Dia berpendapat bahwa nyanyian tidak ada keburukannya. Kenapa Islam mengharamkannya?
Bantahan pengambilan dalil dari ayat yaitu firman Allah ta’ala:
وَمِنْ النَّاسِ مَنْ يَشْتَرِي لَهْوَ الْحَدِيثِ لِيُضِلَّ عَنْ سَبِيلِ اللَّهِ بِغَيْرِ عِلْمٍ وَيَتَّخِذَهَا هُزُوًا أُولَئِكَ لَهُمْ عَذَابٌ مُهِينٌ
“Dan di antara manusia (ada) orang yang mempergunakan perkataan yang tidak berguna untuk menyesatkan (manusia) dari jalan Allah tanpa pengetahuan dan menjadikan jalan Allah itu olok-olokan. Mereka itu akan memperoleh azab yang menghinakan.” [Luqman/31: 6]
Jawabannya adalah:
Siapa ahli tafsir yang menjadikan ayat tersebut sebagai dalil haramnya musik? Mereka adalah jumhur (mayoritas) ulama tafsir, tokohnya adalah tiga ulama para shahabat dan pakar fikih dan tafsir. Mereka adalah Abdullah bin Abbas, Abdullah bin Mas’ud dan Abdullah bin Umar radhiallahu anhum. Tidak ragu lagi, bahwa para shahabat adalah orang yang paling mengetahui di umat ini dengan maksud Allah dalam Kitab-Nya. Mereka orang arab yang benar-benar fasih, tidak mengubah penafsirannya meskipun ada jalan lainnya.”[1]

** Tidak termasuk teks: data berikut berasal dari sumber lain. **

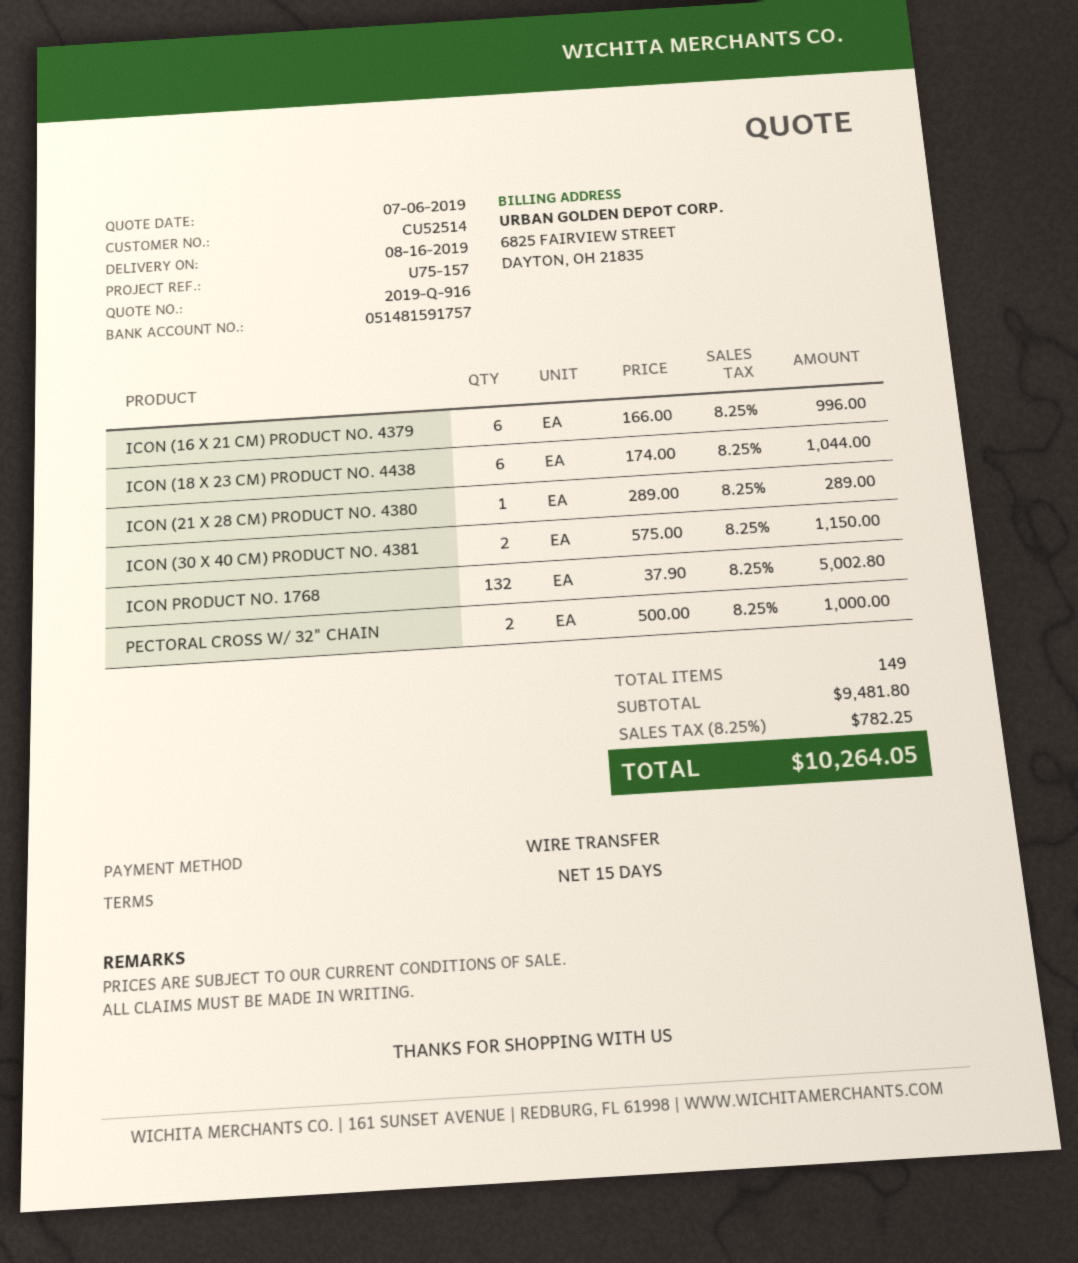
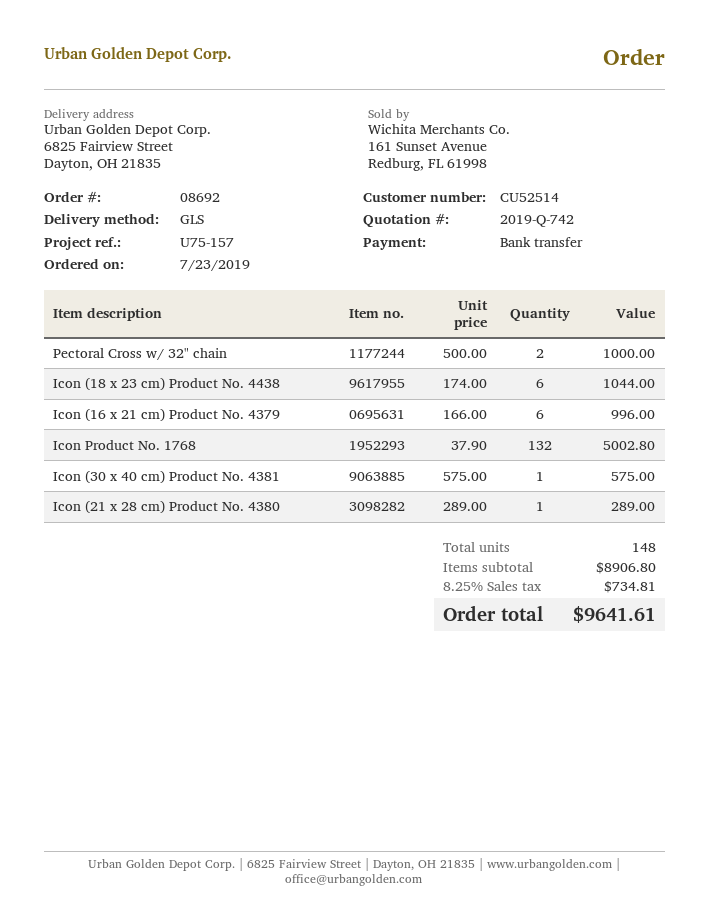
quote number: 2019-Q-916 -> 2019-Q-742
ICON (30 X 40 CM) PRODUCT NO. 4381: 2 x 575.00 = 1150.00 -> 1 x 575.00 = 575.00
total quantity: 149 -> 148
subtotal: 9481.80 -> 8906.80
tax: 8.25% = 782.25 -> 8.25% = 734.81
total: 10264.05 -> 9641.61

Bagaimana teman anda membolehkan mengabaikan penafsiran para shahabat terhadap Al-Qur’an? Apalagi di antara mereka ada Abdullah bin Abbas, orang yang paling mengerti tentang tafsir di kalangan umat ini, berkat doa Nabi sallallahu alaihi wa sallam padanya, “Ya Allah ajarkan kepadanya takwil (tafsir).”[2]
Adapun bantahan teman anda terkait dalil dari hadits, hakekatnya ia bukan bantahan. Akan tetapi sikap menunggu akan keshahihkan sampai dia mencari akan hal itu. Orang yang menunggu akan keshahihkan suatu hadits, tidak dibolehkan meniadakan penetapan yang ditunjukkan oleh hadits. Yaitu pengharaman alat musik. Seharusnya dia tidak meniadakan pengharaman nyanyian yang diikuti dengan musik. Sampai akhirnya menyimpulkan hadits yang ada sebagai hadits lemah tidak shahih. Sedangkan menunggu keshahihkan hadits sampai dia mengkajinya, kemudian dia menolak pengharaman muski, adalah sikap yang benar.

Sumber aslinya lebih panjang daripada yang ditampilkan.